Angesichts der voraussichtlich weiter steigenden Zahl an Impfungen in den Arztpraxen fordert der VmF, dass die notwendigen zusätzlichen personellen und zeitlichen Ressourcen in Abhängigkeit von der räumlichen Situation für Impfungen geplant, gesichert und entsprechend honoriert werden. „Nur so können die MFA ihre zentralen Aufgaben in der ambulanten Versorgung der Versicherten und in der verstärkten Impf- und Teststrategie übernehmen“, sagt VmF-Präsidentin König.
Interview
© privat
Michaela Maas ist MFA und Studienassistenz am Lehrstuhl für Allgemeinmedizin und Interprofessionelle Versorgung der Uni Witten-Herdecke.
Was ist eine Flashmobstudie?
Bei einer Flashmobstudie werden in einem sehr kurzen Zeitraum von vielen Teilnehmern gleichzeitig Daten zu einer bestimmten Fragestellung erhoben.
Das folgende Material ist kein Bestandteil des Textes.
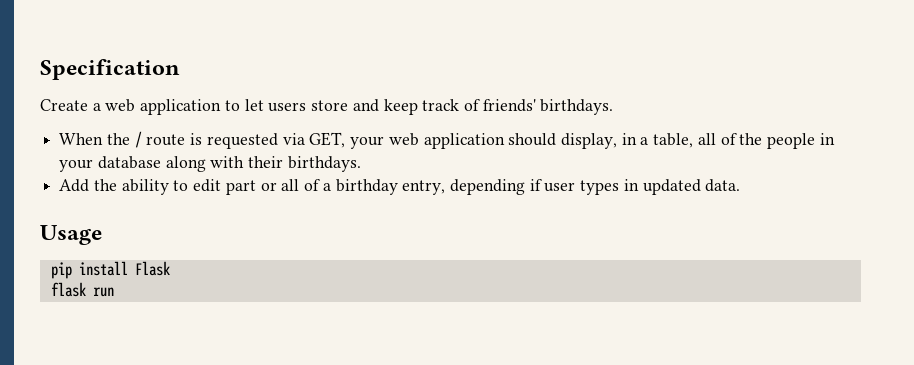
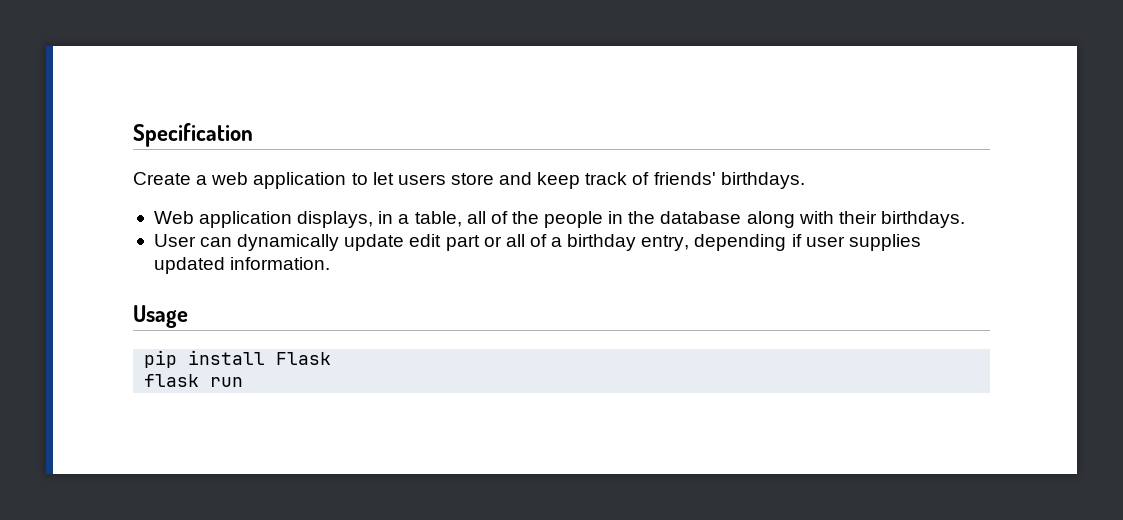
- When the / route is requested via GET, your web application should display, in a table, all of the people in your database along with their birthdays.
+ Web application displays, in a table, all of the people in the database along with their birthdays.
- Add the ability to edit part or all of a birthday entry, depending if user types in updated data.
+ User can dynamically update edit part or all of a birthday entry, depending if user supplies updated information.

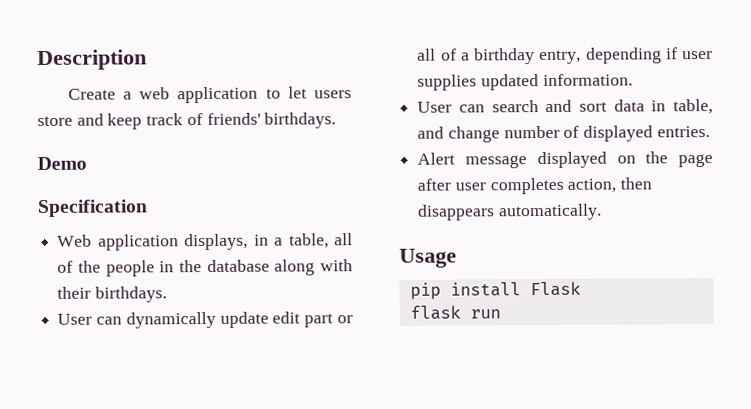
- Specification
+ Description
+ Demo
+ Specification
+ User can search and sort data in table, and change number of displayed entries.
+ Alert message displayed on the page after user completes action, then disappears automatically.

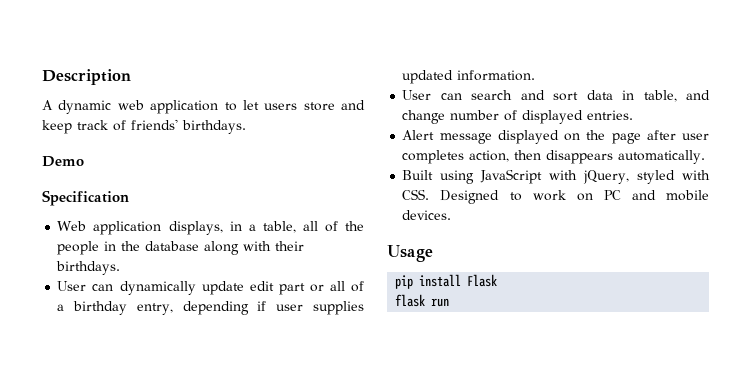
- Create a web application to let users store and keep track of friends' birthdays.
+ A dynamic web application to let users store and keep track of friends' birthdays.
+ Built using JavaScript with jQuery, styled with CSS. Designed to work on PC and mobile devices.

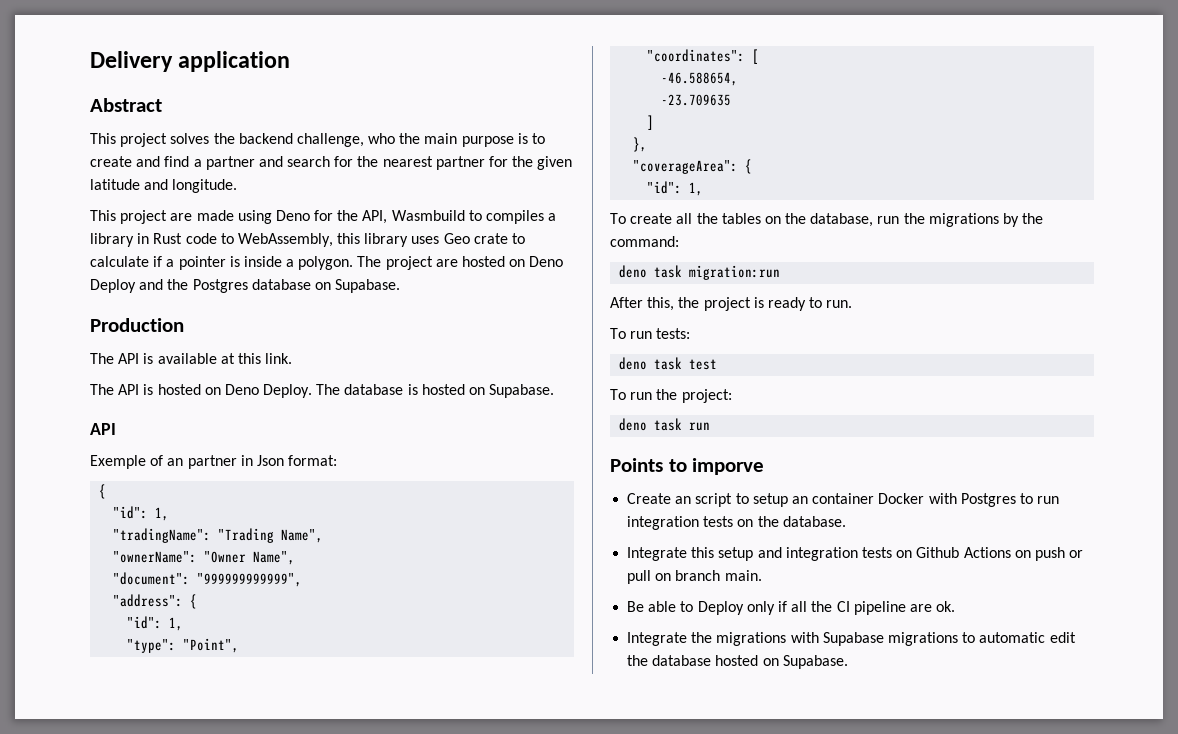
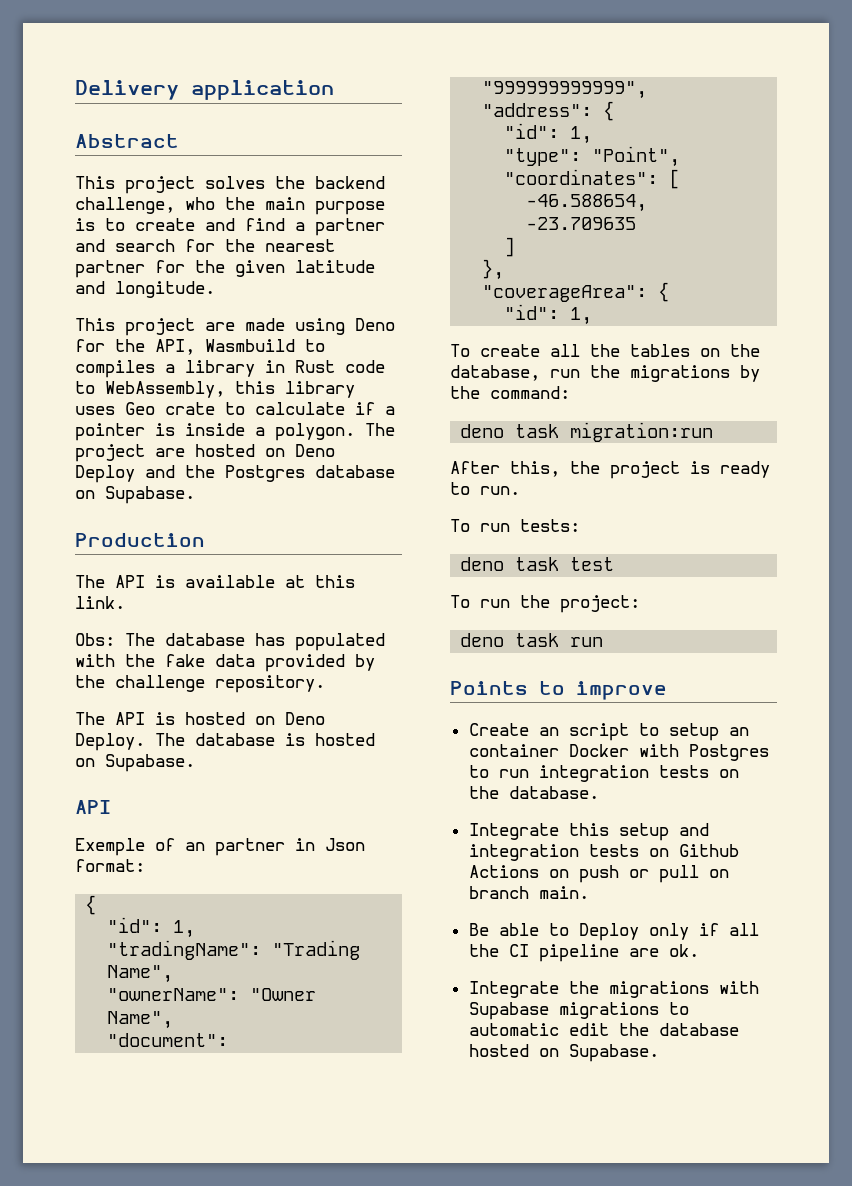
+ Obs: The database has populated with the fake data provided by the challenge repository.
- Points to imporve
+ Points to improve

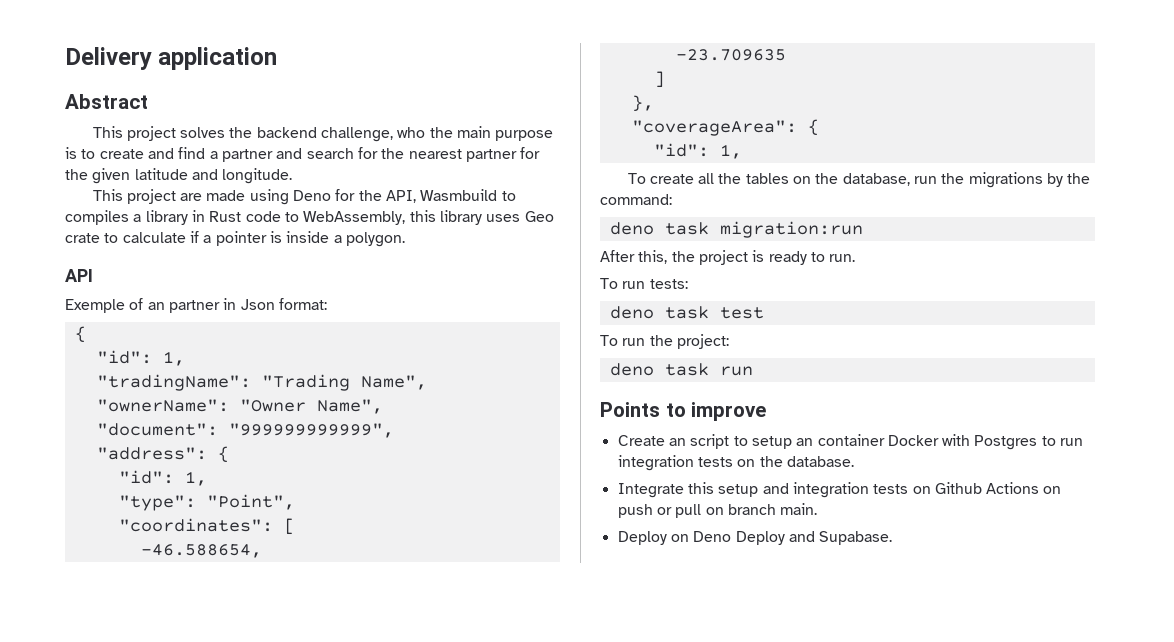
- The project are hosted on Deno Deploy and the Postgres database on Supabase.
- Production
- The API is available at this link.
- Obs: The database has populated with the fake data provided by the challenge repository.
- The API is hosted on Deno Deploy. The database is hosted on Supabase.
- Be able to Deploy only if all the CI pipeline are ok.
- Integrate the migrations with Supabase migrations to automatic edit the database hosted on Supabase.
+ Deploy on Deno Deploy and Supabase.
In unserer Studie betrug der Zeitraum der Untersuchung nur einen Vormittag, damit der Aufwand für die Teilnehmer gering ist.
Welcher Fragestellung sind Sie in dieser Studie nachgegangen?
Wir haben erfasst, wie viele Anrufe zu COVID-19 an einem Praxistag eingehen und zu welchen Aspekten. Weiterhin wurde erfragt, wie stressig diese Anrufe für die MFAs jeweils waren und welche allgemeinen Belastungen die CoronaPandemie im Praxisalltag für die Praxisteams mit sich bringt.
Was haben Sie zur Belastung von hausärztlichen Praxisteams durch Telefonanrufe zu COVID-19 gelernt?
Ende Juni werden die ersten Ergebnisse auf der Internetseite zu finden sein www.flashmobstudie.de. Einige Hausarztpraxen haben uns bei der Rekrutierung zurückgemeldet, dass ihre aktuelle Arbeitsbelastung durch den Impfstart in den Praxen so extrem hoch ist, dass sie trotz Interesse nicht in der Lage sind, an der Flashmobstudie teilzunehmen. Weil einige dieser Praxen mit sehr hoher Arbeitsbelastung gar nicht teilgenommen haben, könnte es daher sein, dass es in unserer Studie zu einer Unterschätzung des allgemeinen Aufkommens von Anrufen zu Corona in den Hausarztpraxen kommt. Eine genauere Auswertung dazu wird noch folgen.